## Work to complete:
Could the records below please be retyped exactly, with their pictures left out?

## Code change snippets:
************
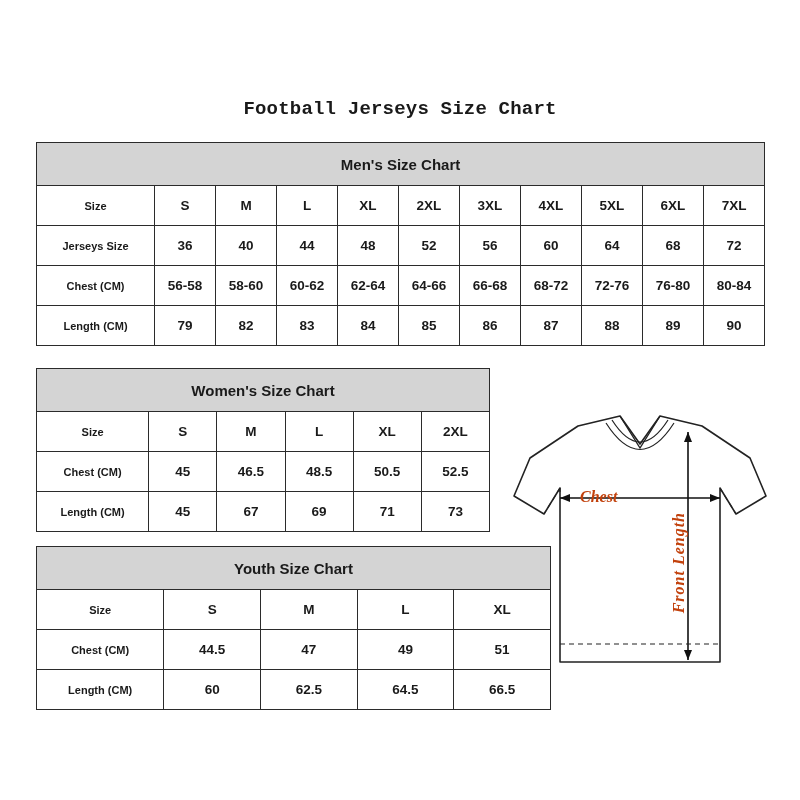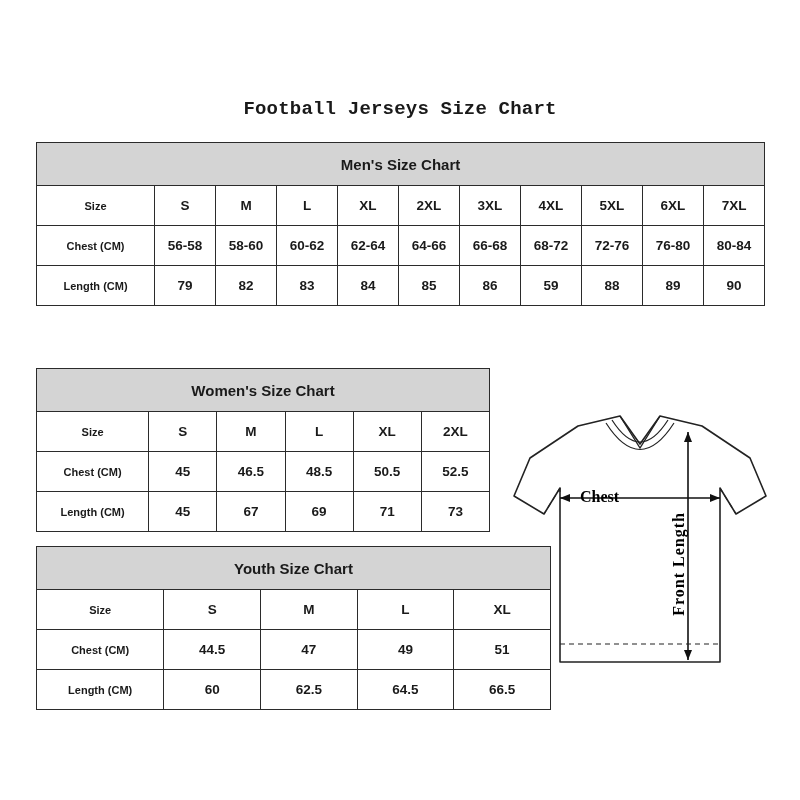--- a/index.html
+++ b/index.html
@@ -157,6 +157,19 @@
           <td>5XL</td>
           <td>6XL</td>
           <td>7XL</td>
+        </tr>
+        <tr>
+          <td class="row-head">Jerseys Size</td>
+          <td>36</td>
+          <td>40</td>
+          <td>44</td>
+          <td>48</td>
+          <td>52</td>
+          <td>56</td>
+          <td>60</td>
+          <td>64</td>
+          <td>68</td>
+          <td>72</td>
         </tr>
         <tr>
           <td class="row-head">Chest (CM)</td>

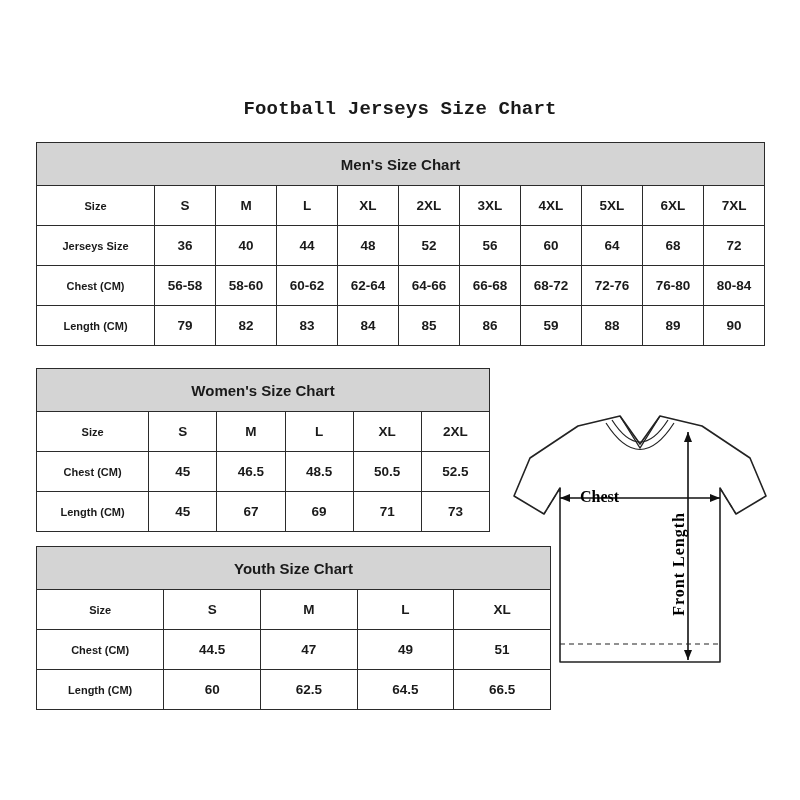--- a/index.html
+++ b/index.html
@@ -192,7 +192,7 @@
           <td>84</td>
           <td>85</td>
           <td>86</td>
-          <td>59</td>
+          <td>87</td>
           <td>88</td>
           <td>89</td>
           <td>90</td>

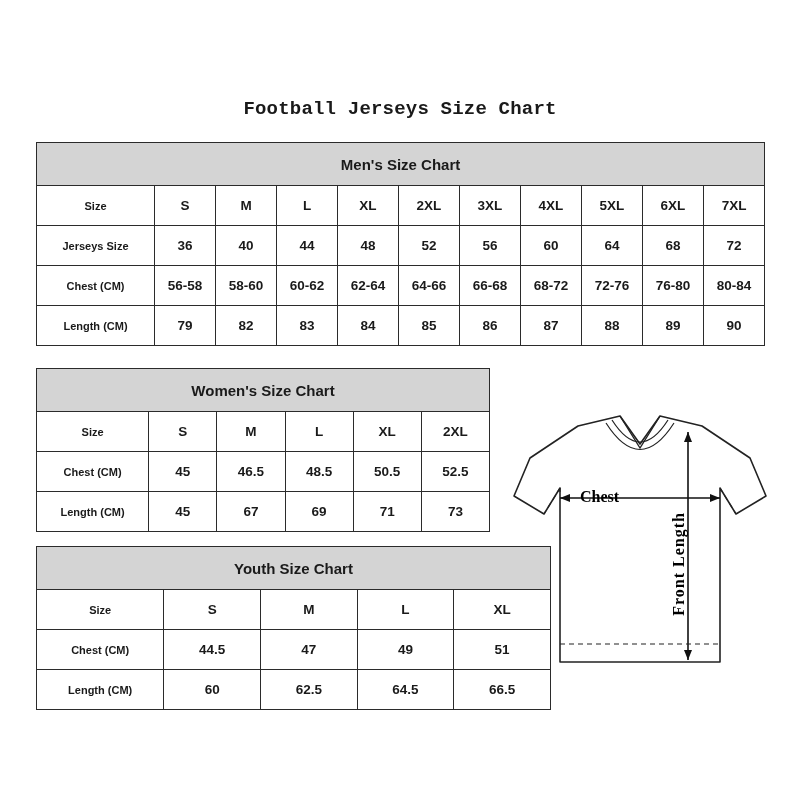--- a/index.html
+++ b/index.html
@@ -100,9 +100,10 @@
   .diagram-label {
     position: absolute;
     font-family: "Liberation Serif", serif;
+    font-style: italic;
     font-weight: bold;
     font-size: 16px;
-    color: #000000;
+    color: #c2410c;
     white-space: nowrap;
   }
   #chest-label {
************
## Response area:
--- a/index.html
+++ b/index.html
@@ -157,6 +157,19 @@
           <td>5XL</td>
           <td>6XL</td>
           <td>7XL</td>
+        </tr>
+        <tr>
+          <td class="row-head">Jerseys Size</td>
+          <td>36</td>
+          <td>40</td>
+          <td>44</td>
+          <td>48</td>
+          <td>52</td>
+          <td>56</td>
+          <td>60</td>
+          <td>64</td>
+          <td>68</td>
+          <td>72</td>
         </tr>
         <tr>
           <td class="row-head">Chest (CM)</td>

--- a/index.html
+++ b/index.html
@@ -192,7 +192,7 @@
           <td>84</td>
           <td>85</td>
           <td>86</td>
-          <td>59</td>
+          <td>87</td>
           <td>88</td>
           <td>89</td>
           <td>90</td>

--- a/index.html
+++ b/index.html
@@ -100,9 +100,10 @@
   .diagram-label {
     position: absolute;
     font-family: "Liberation Serif", serif;
+    font-style: italic;
     font-weight: bold;
     font-size: 16px;
-    color: #000000;
+    color: #c2410c;
     white-space: nowrap;
   }
   #chest-label {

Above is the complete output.